**Given records**

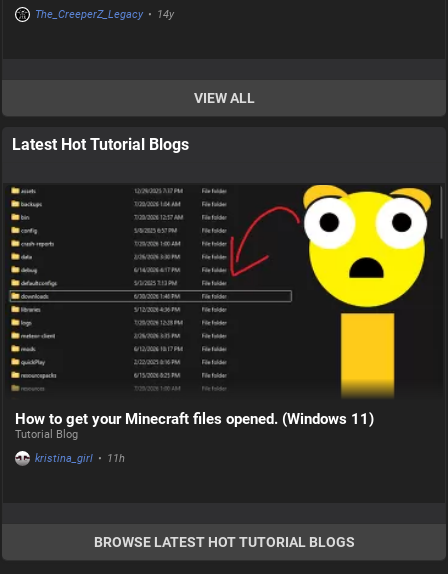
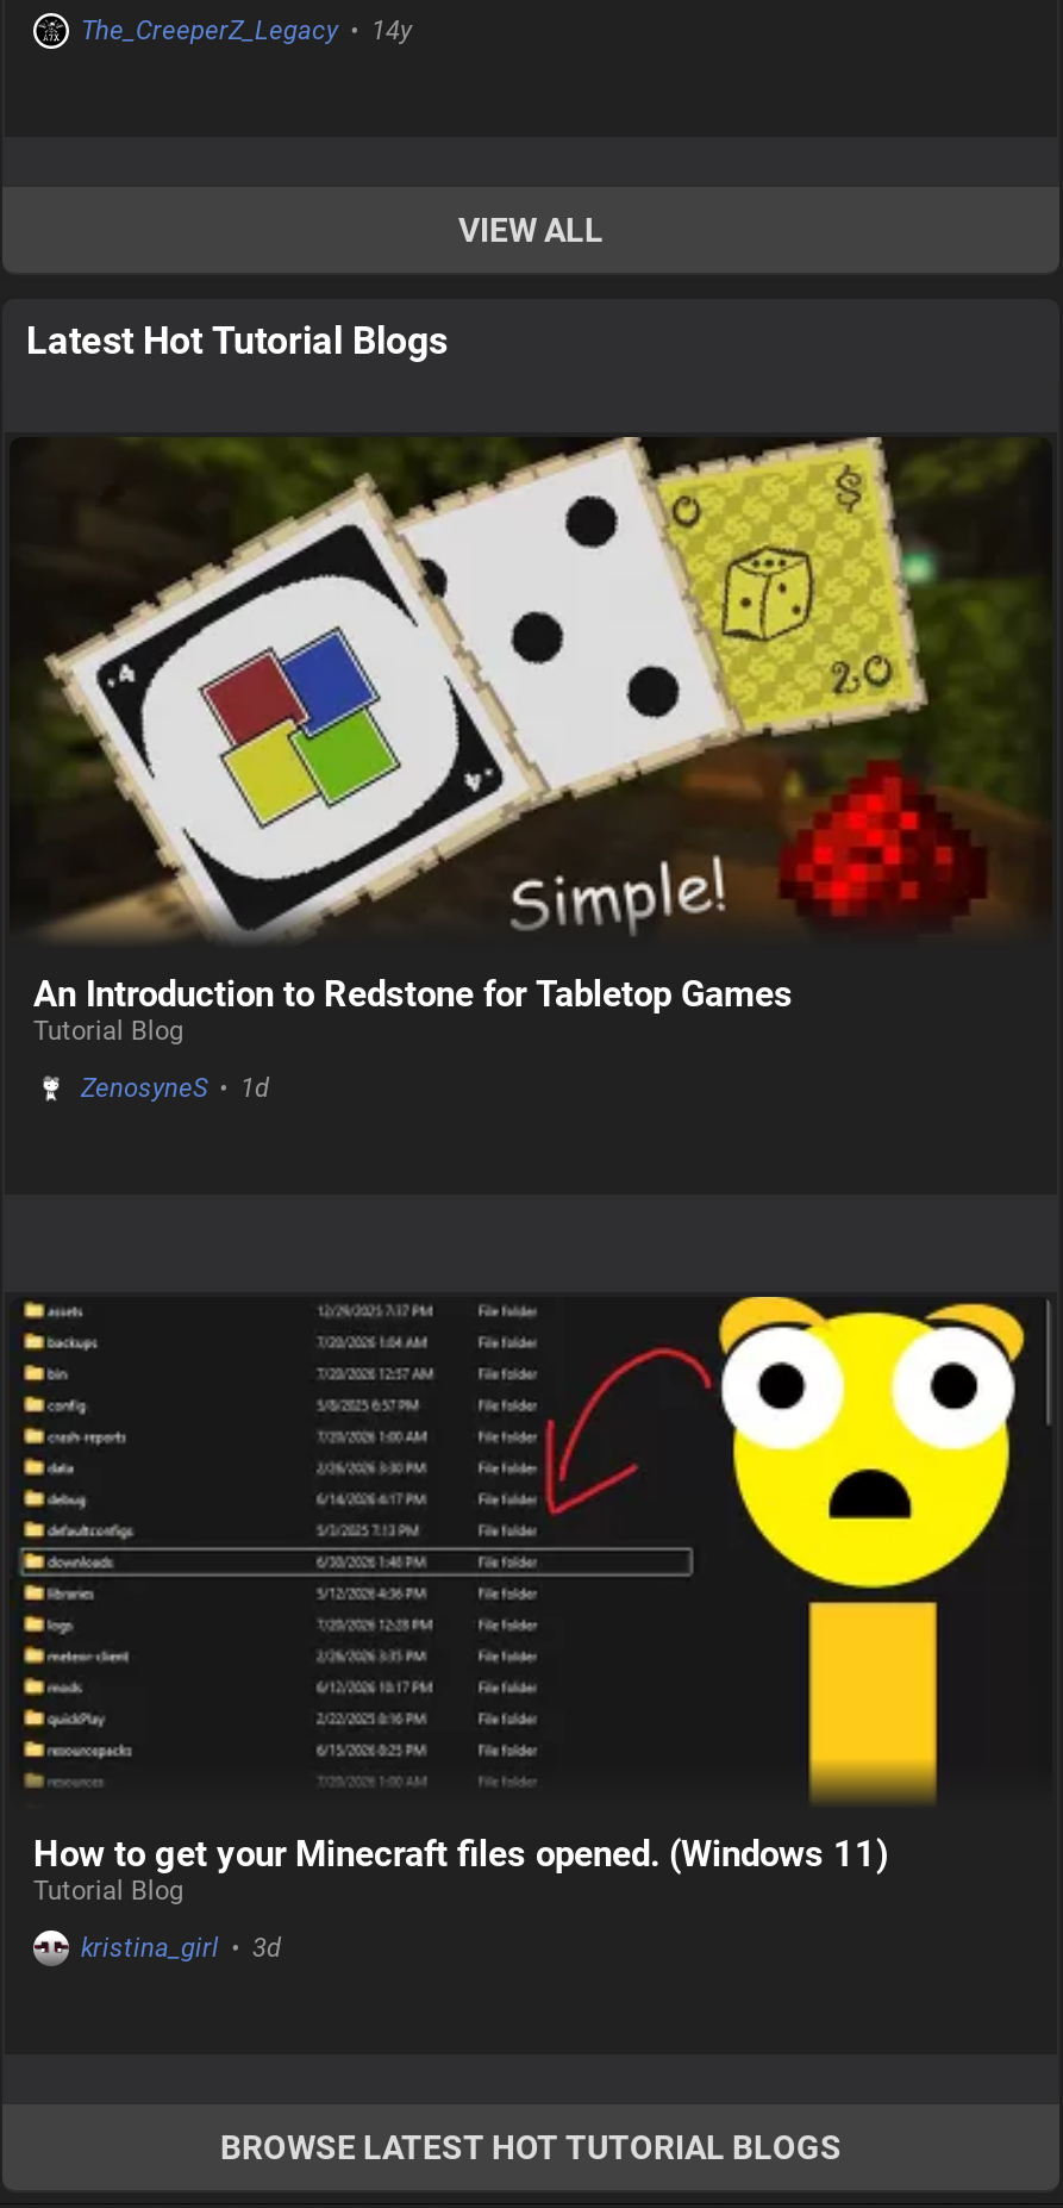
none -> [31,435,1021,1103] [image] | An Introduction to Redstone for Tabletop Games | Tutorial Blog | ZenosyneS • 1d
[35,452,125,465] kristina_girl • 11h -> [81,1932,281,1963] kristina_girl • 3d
...
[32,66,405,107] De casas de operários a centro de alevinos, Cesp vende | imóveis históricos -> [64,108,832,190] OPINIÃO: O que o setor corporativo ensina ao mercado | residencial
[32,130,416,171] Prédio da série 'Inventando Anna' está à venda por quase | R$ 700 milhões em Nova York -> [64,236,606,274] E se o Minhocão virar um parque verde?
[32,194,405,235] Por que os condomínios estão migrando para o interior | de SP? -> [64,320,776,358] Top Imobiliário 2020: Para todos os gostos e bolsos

**Your objective**
Restate word for word only the lines above from the line containing "[32,66,405,107] De casas" to the line containing "[32,194,405,235] Por que", both of them included.

**Response for this exercise**
[32,66,405,107] De casas de operários a centro de alevinos, Cesp vende | imóveis históricos -> [64,108,832,190] OPINIÃO: O que o setor corporativo ensina ao mercado | residencial
[32,130,416,171] Prédio da série 'Inventando Anna' está à venda por quase | R$ 700 milhões em Nova York -> [64,236,606,274] E se o Minhocão virar um parque verde?
[32,194,405,235] Por que os condomínios estão migrando para o interior | de SP? -> [64,320,776,358] Top Imobiliário 2020: Para todos os gostos e bolsos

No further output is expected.